"powtarzam się"

Tematem wystawy „Powtarzam się” jest opowieść o mnie jako artystce i tworzeniu strategii artystycznej w oparciu o przetwarzanie, powielanie, dekonstruowanie i rekonstruowanie niezmiennego i jednakowego gestu. Przedstawiam obiekty malarskie z serii „Skamieliny” i „Stany tymczasowe” powstałe z moich szkiców malarskich oraz nieudanych i niezaakceptowanych obrazów, również innych artystek i artystów. Tnę je w pasy, sklejam i ściskam w prasie zmieniając ich strukturę
i sprawiając, że z odrzuconych elementów stają się dziełami sztuki. Analogicznie do moich
doświadczeń malarskim pokazuję też projekt fotograficzny, będący zapisem i dokumentacją mojego życia, uwzględniający również mój proces twórczy. Pokazuję wycinki i fragmenty rzeczywistości montując z nich kolaże fotograficzne. Nie nadaję żadnemu ze sfotografowanych wydarzeń większej ważności, raczej pokazując jeden motyw obok drugiego demokratyzuję ich znaczenie. Pracę nad projektem „Opowieści o codzienności” rozpoczęłam
w pierwszych miesiącach 2020 roku wraz
z zakończeniem psychoterapii. Poddałam się temu procesowi, aby zrozumieć siebie i zaakceptować. Konsekwencją tego stanu jest się ogromna potrzeba mówienia o sobie i umieszczania siebie
w centrum poszukiwań twórczych. Projekt polegał na kolekcjonowaniu zapisków moich zwykłych, powtarzalnych czynności i drobnych wydarzeń; na tworzeniu kolaży z przekrojów rzeczywistości i z migawek codzienności. Średnio co 15 - 30 minut wykonuję aparatem w telefonie dwa zdjęcia: fotografuję siebie („selfie”) i wszystko co znajduje się przede mną. Ze zdjęć tworzę kolaże. Nie stosuję narracji, nie estetyzuję żadnego z kadrów, skupiam się na szczegółach, tu i teraz.
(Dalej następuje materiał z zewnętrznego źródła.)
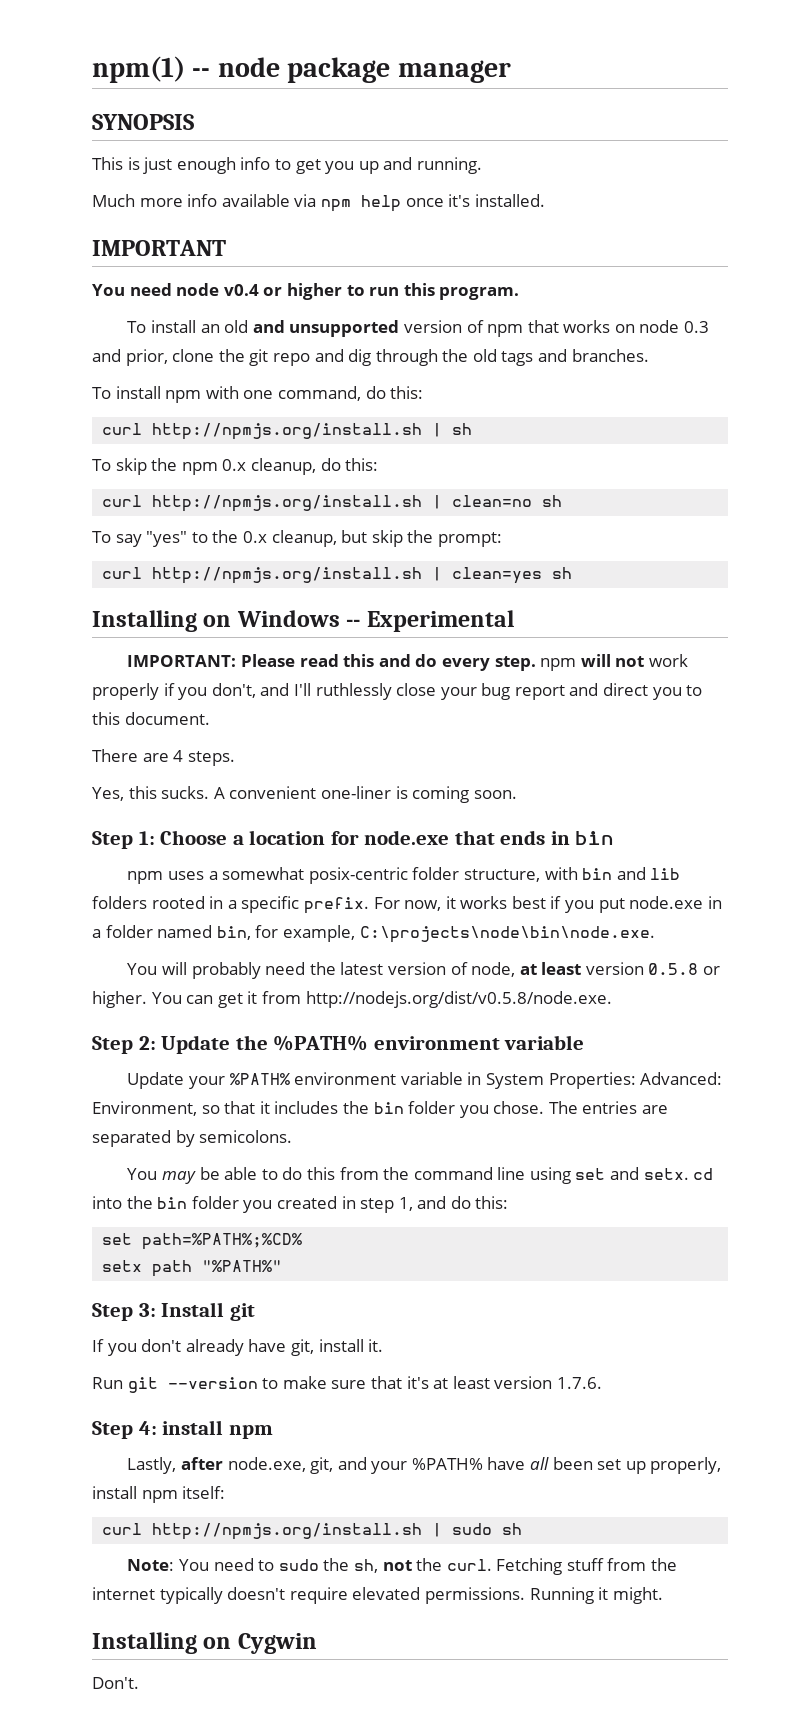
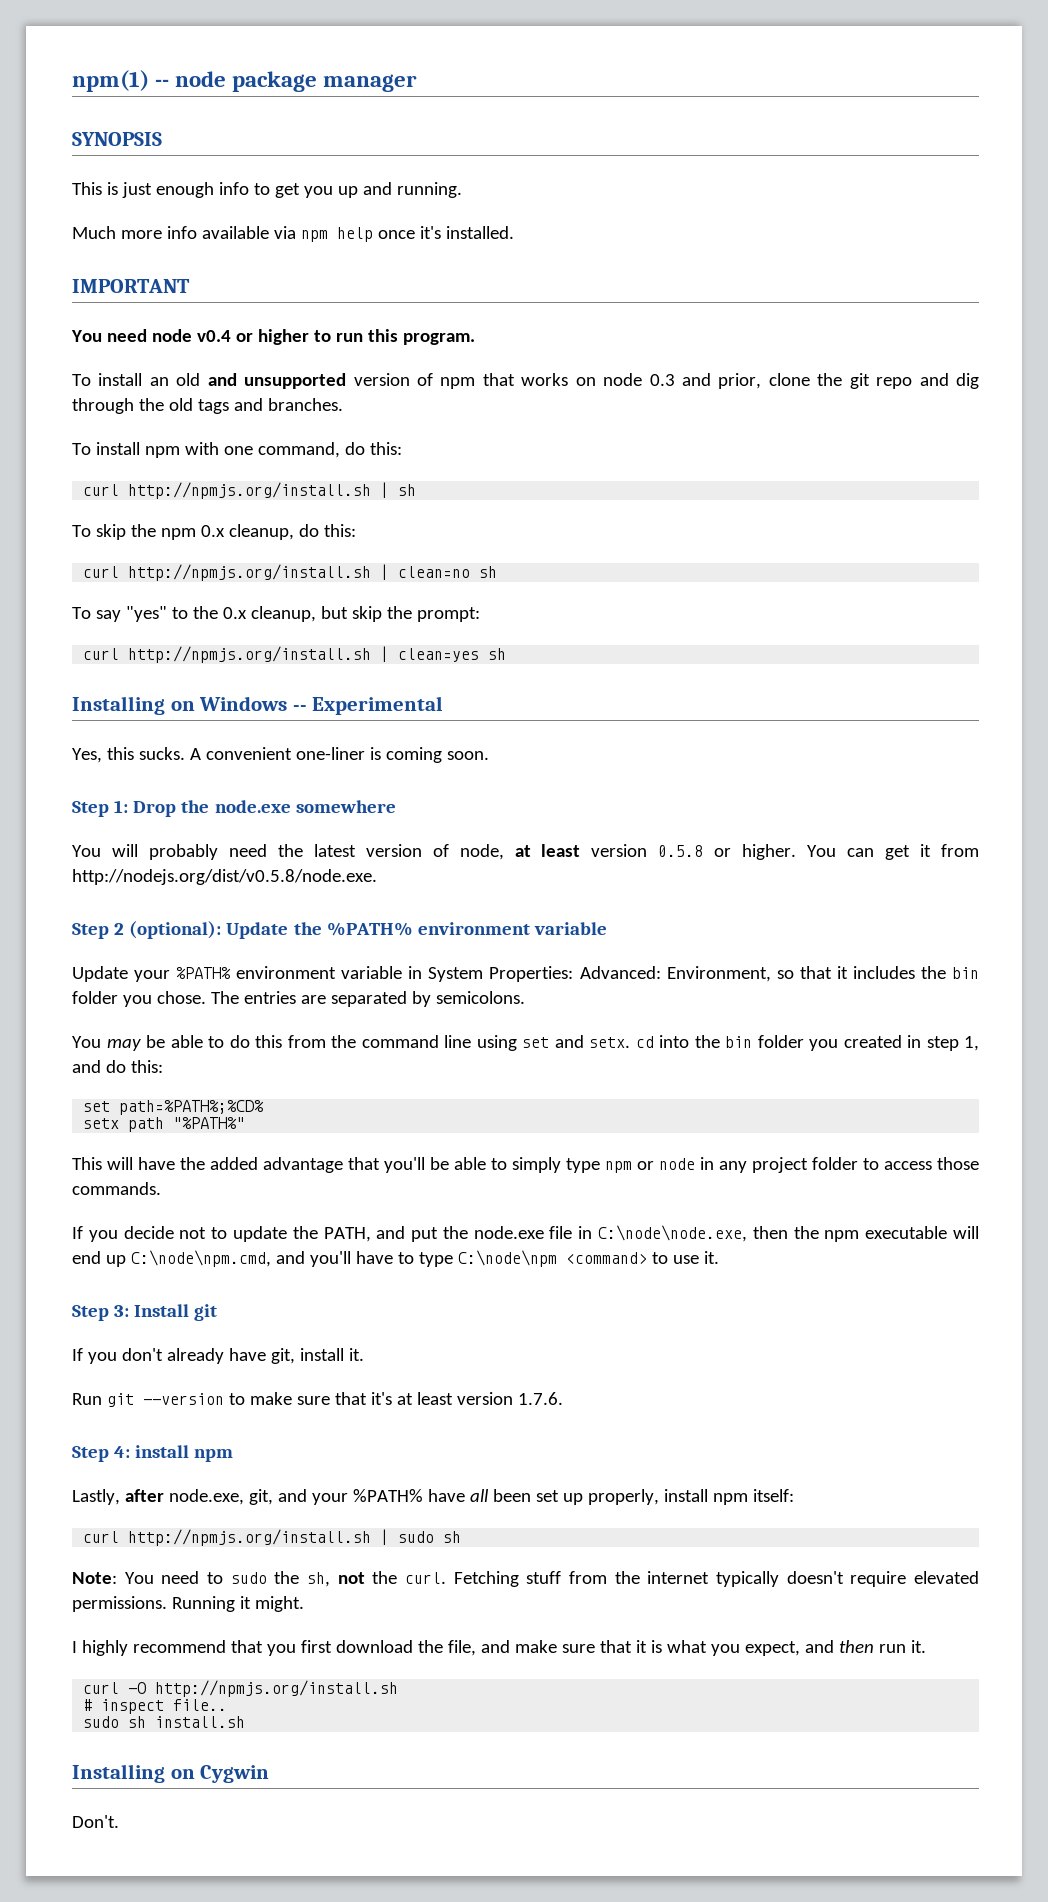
[127,654,688,671] [92,683,703,700] [92,712,210,725] [92,749,235,766] // IMPORTANT: Please read this and do every step. npm will not work properly if you don't, and I'll ruthlessly close your bug report and direct you to this document. // There are 4 steps. -> (444, 705) none
[160,830,615,845] [127,867,681,884] [92,896,722,914] [92,925,655,943] Choose a location for node.exe that ends in bin // npm uses a somewhat posix-centric folder structure, with bin and lib folders rooted in a specific prefix. For now, it works best if you put node.exe in a folder named bin, for example, C:\projects\node\bin\node.exe. -> [133,800,396,817] Drop the node.exe somewhere
[138,1036,156,1050] 2: -> [114,921,222,939] 2 (optional):
(283, 1266) none -> [72,1157,979,1173] [72,1182,161,1195] [72,1225,979,1242] [72,1250,719,1267] // This will have the added advantage that you'll be able to simply type npm or node in any project folder to access those commands. // If you decide not to update the PATH, and put the node.exe file in C:\node\node.exe, then the npm executable will end up C:\node\npm.cmd, and you'll have to type C:\node\npm <command> to use it.
(663, 1595) none -> [72,1640,926,1656] [83,1680,399,1697] [83,1699,228,1714] [83,1716,246,1728] // I highly recommend that you first download the file, and make sure that it is what you expect, and then run it. // curl -O http://npmjs.org/install.sh // # inspect file.. // sudo sh install.sh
W obiektywny sposób pokazuję moje życie składające się z codziennych i powtarzalnych aktywności. Opowiadam o minionym czasie rozciągając go na płaszczyźnie i sprawiając, że podróż do mojej pamięci staje się możliwa. Oglądając zmultiplikowane zdjęcia mogę przeżywać moje życie po raz kolejny.
/Weronika Teplicka/

Galeria 81 º w warszawie

„… jeśli coś nudzi wykonane raz, zrób to dwa razy, jeśli wciąż jest nudno, zrób to cztery razy, jeśli…”[1] John Cage

Tytułowa „Nuda” jest dla Weroniki Teplickiej potencjałem, niekończącą się możliwością, z której czerpie tworzywo dla swojej twórczości. Nikt nigdy nie zobaczy obrazów namalowanych przez artystkę, ponieważ maluje je po to, by je zniszczyć. W poczuciu frustracji i zmęczenia, poszukując sposobu na przechowywanie nieudanych prac, badając możliwości ich zmniejszenia, zmiany i skondensowania formy, Teplicka zaczęła ciąć swoje obrazy, sklejać je i następnie sprasowywać. Metodę przetwarzania obrazów stworzyła pracując w introligatorni, gdzie zainspirował ją widok pasków makulatury, powstałej przy obcinaniu gilotyną brzegów książki. Teplicka tnie obrazy specjalnie namalowane przez nią do dalszego przekształcania, tnie również nieudane prace znajomych artystek i artystów podarowane jej w tym celu oraz obrazy kupione na bazarach lub znalezione na śmietniku. Ważny jest sam proces transformacji, przygotowywanie tworzywa – malowanie obrazów oraz przetwarzanie ich w obiekty. Artystka mówi, że uprawia swego rodzaju recykling, pocięte i posklejane prace nadal tnie i skleja z nich kolejne obrazy. Poszukując nowych sposobów na przetwarzanie obrazów, zaczęła wyplatać z pociętych płócien nowe obiekty. Dekonstruuje i rekonstruuje, niszczy i naprawia. Każdy obiekt ma swoją historię. W Wozowni artystka pokaże wybrane obiekty powstałe na przestrzeni kilkunastu lat, m.in. serię: „Wszystko, co zdążyłam zachować”, która powstała po śmierci ojca, z jego pociętych koszul; serię „Stany tymczasowe”, w której tworzywem stały się nieudane obrazy; serię: „Martwe natury zebrane”, w których artystka łączy abstrakcję z formą przedstawiającą. Obok obiektów malarskich zobaczymy również kolaże zdjęć – zapiski codzienności, które Teplicka prowadzi od dwóch lat. Na wystawie „Nuda” będziemy mogli, nie tylko obejrzeć obiekty, ale staniemy się również uczestnikami procesu twórczego. Wraz z artystką będziemy ciąć, sklejać, przeplatać i wyplatać nowe obiekty. Podczas swojej obecności w Wozowni Teplicka będzie również kontynuowała projekt „Opowieści codzienności”. Obiekty oraz kolaże zdjęć powstałe na wystawie będą zaprezentowane publiczności podczas finisażu.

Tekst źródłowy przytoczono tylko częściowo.